VP-VLA: Visual Prompting as an Interface for Vision-Language-Action Models

arXiv cs.RO / 2026/3/24

💬 オピニオンSignals & Early TrendsIdeas & Deep AnalysisModels & Research

要点

  • Vision-Language-Action (VLA) models often rely on a single “black-box” mapping from image+instruction to control signals, which can hurt spatial precision and robustness in out-of-distribution settings.
  • The proposed VP-VLA framework introduces a structured visual prompting interface that decouples high-level planning from low-level control.
  • A “System 2 Planner” breaks instructions into sub-tasks, identifies target objects and goal locations, and converts these into spatial anchors (e.g., crosshairs/bounding boxes) overlaid on the observations.
  • A “System 1 Controller,” trained with an auxiliary visual grounding objective, uses these prompts to generate more reliable and precise low-level execution motions.
  • Experiments on Robocasa-GR1-Tabletop and SimplerEnv show improved success rates (+5% and +8.3%) and better results than several competitive baselines, including QwenOFT and GR00T-N1.6.

Abstract

Vision-Language-Action (VLA) models typically map visual observations and linguistic instructions directly to robotic control signals.
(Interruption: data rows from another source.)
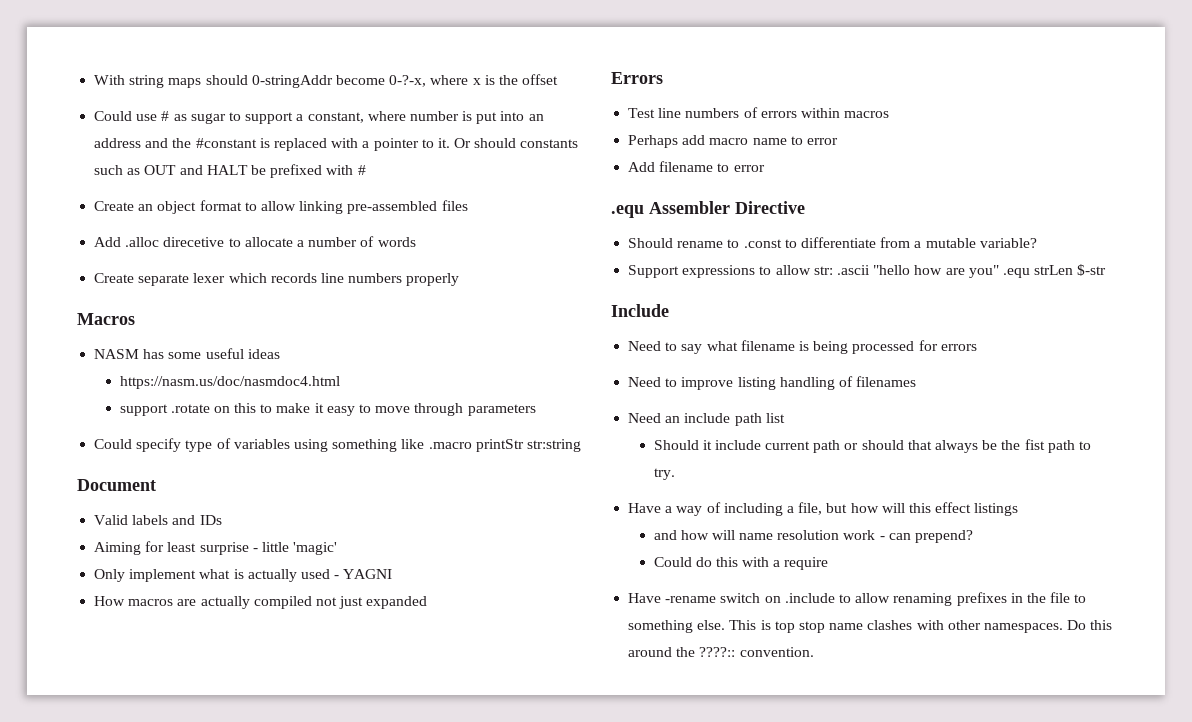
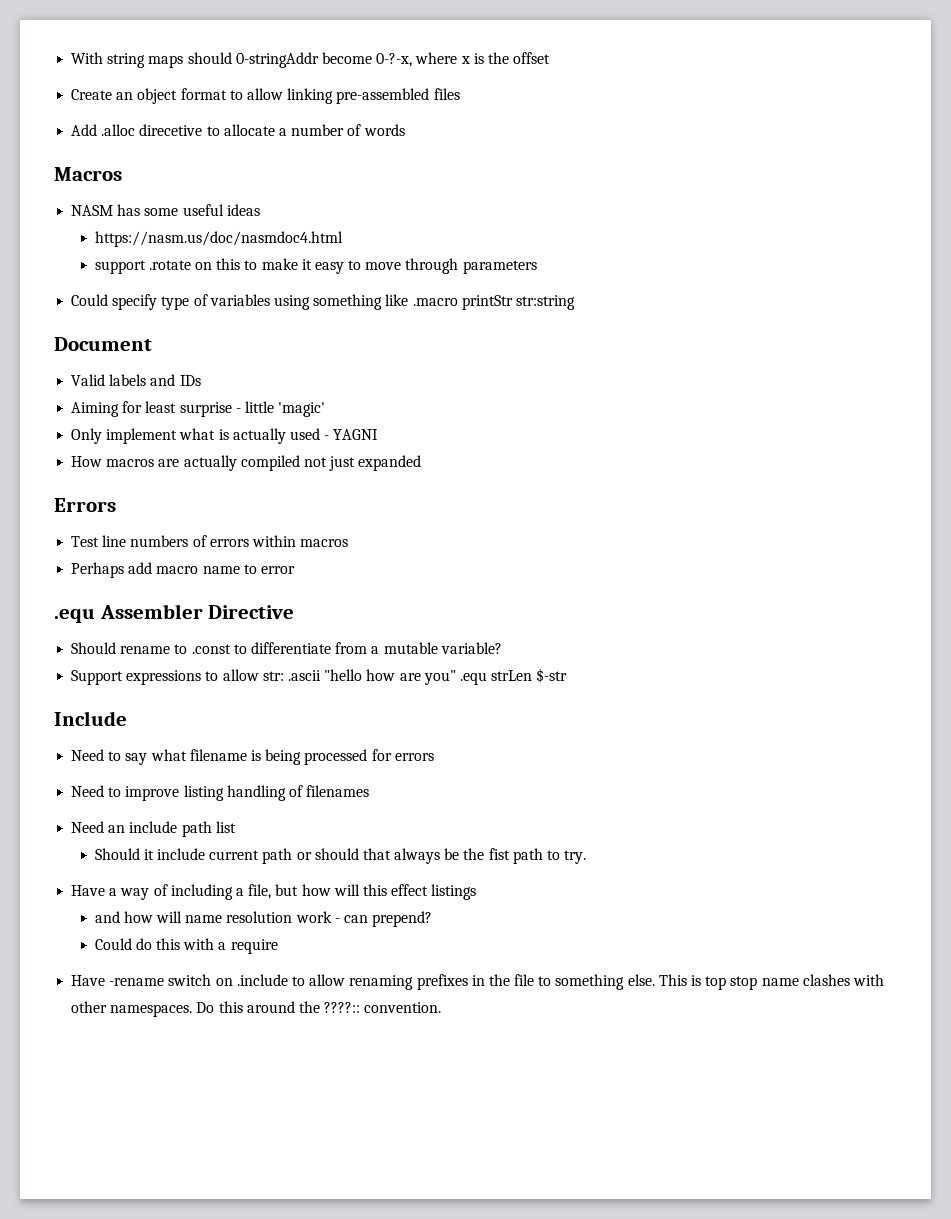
[94,111,544,124] [94,138,579,151] [94,164,366,178] // Could use # as sugar to support a constant, where number is put into an address and the #constant is replaced with a pointer to it. Or should constants such as OUT and HALT be prefixed with # -> (551, 58) none
[94,273,460,286] // Create separate lexer which records line numbers properly -> (405, 130) none
[628,161,765,172] // Add filename to error -> (295, 570) none

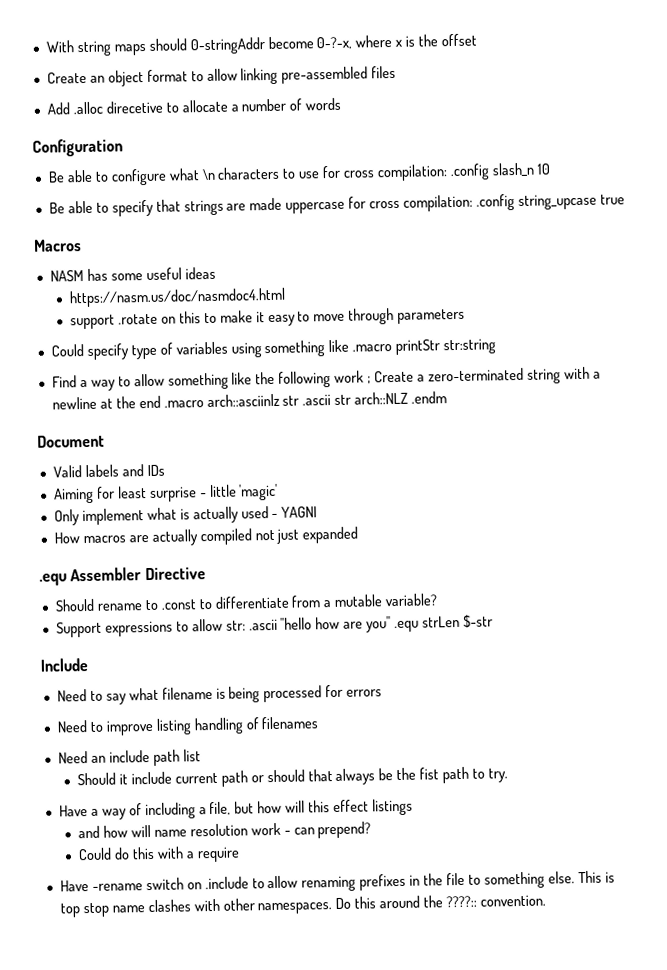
(405, 130) none -> [32,138,123,157] [47,162,550,186] [48,193,625,217] // Configuration // Be able to configure what \n characters to use for cross compilation: .config slash_n 10 // Be able to specify that strings are made uppercase for cross compilation: .config string_upcase true
(575, 302) none -> [51,366,601,391] [51,391,448,410] // Find a way to allow something like the following work ; Create a zero-terminated string with a newline at the end .macro arch::asciinlz str .ascii str arch::NLZ .endm
[54,498,116,512] [71,535,349,547] [71,562,295,578] // Errors // Test line numbers of errors within macros // Perhaps add macro name to error -> (359, 535) none

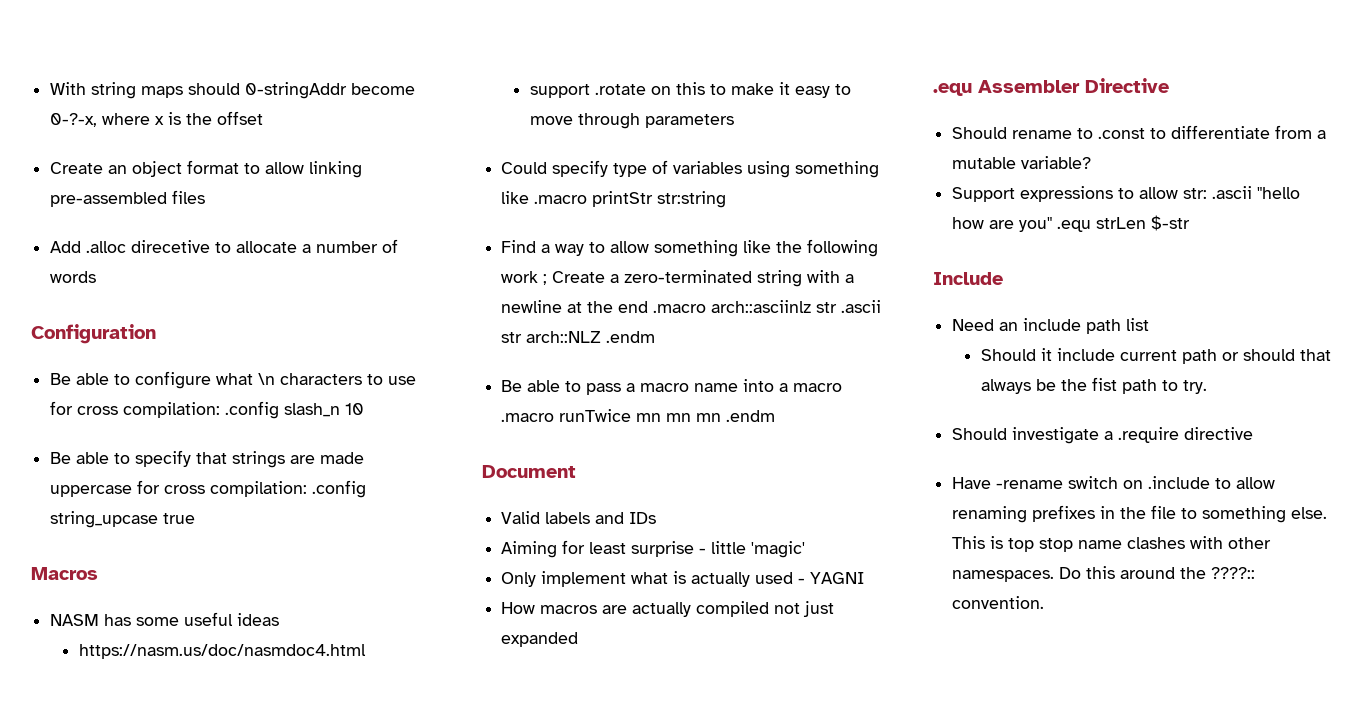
(448, 397) none -> [501,379,843,395] [501,409,776,422] // Be able to pass a macro name into a macro .macro runTwice mn mn mn .endm
[56,684,383,705] [56,716,319,736] // Need to say what filename is being processed for errors // Need to improve listing handling of filenames -> (1003, 278) none
[58,798,413,820] [78,821,372,839] [78,846,240,863] Have a way of including a file, but how will this effect listings // and how will name resolution work - can prepend? // Could do this with a require -> [952,427,1254,444] Should investigate a .require directive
This "black-box" mapping forces a single forward pass to simultaneously handle instruction interpretation, spatial grounding, and low-level control, often leading to poor spatial precision and limited robustness in out-of-distribution scenarios. To address these limitations, we propose VP-VLA, a dual-system framework that decouples high-level reasoning and low-level execution via a structured visual prompting interface. Specifically, a "System 2 Planner" decomposes complex instructions into sub-tasks and identifies relevant target objects and goal locations. These spatial anchors are then overlaid directly onto visual observations as structured visual prompts, such as crosshairs and bounding boxes. Guided by these prompts and enhanced by a novel auxiliary visual grounding objective during training, a "System 1 Controller" reliably generates precise low-level execution motions. Experiments on the Robocasa-GR1-Tabletop benchmark and SimplerEnv simulation demonstrate that VP-VLA improves success rates by 5% and 8.3%, surpassing competitive baselines including QwenOFT and GR00T-N1.6.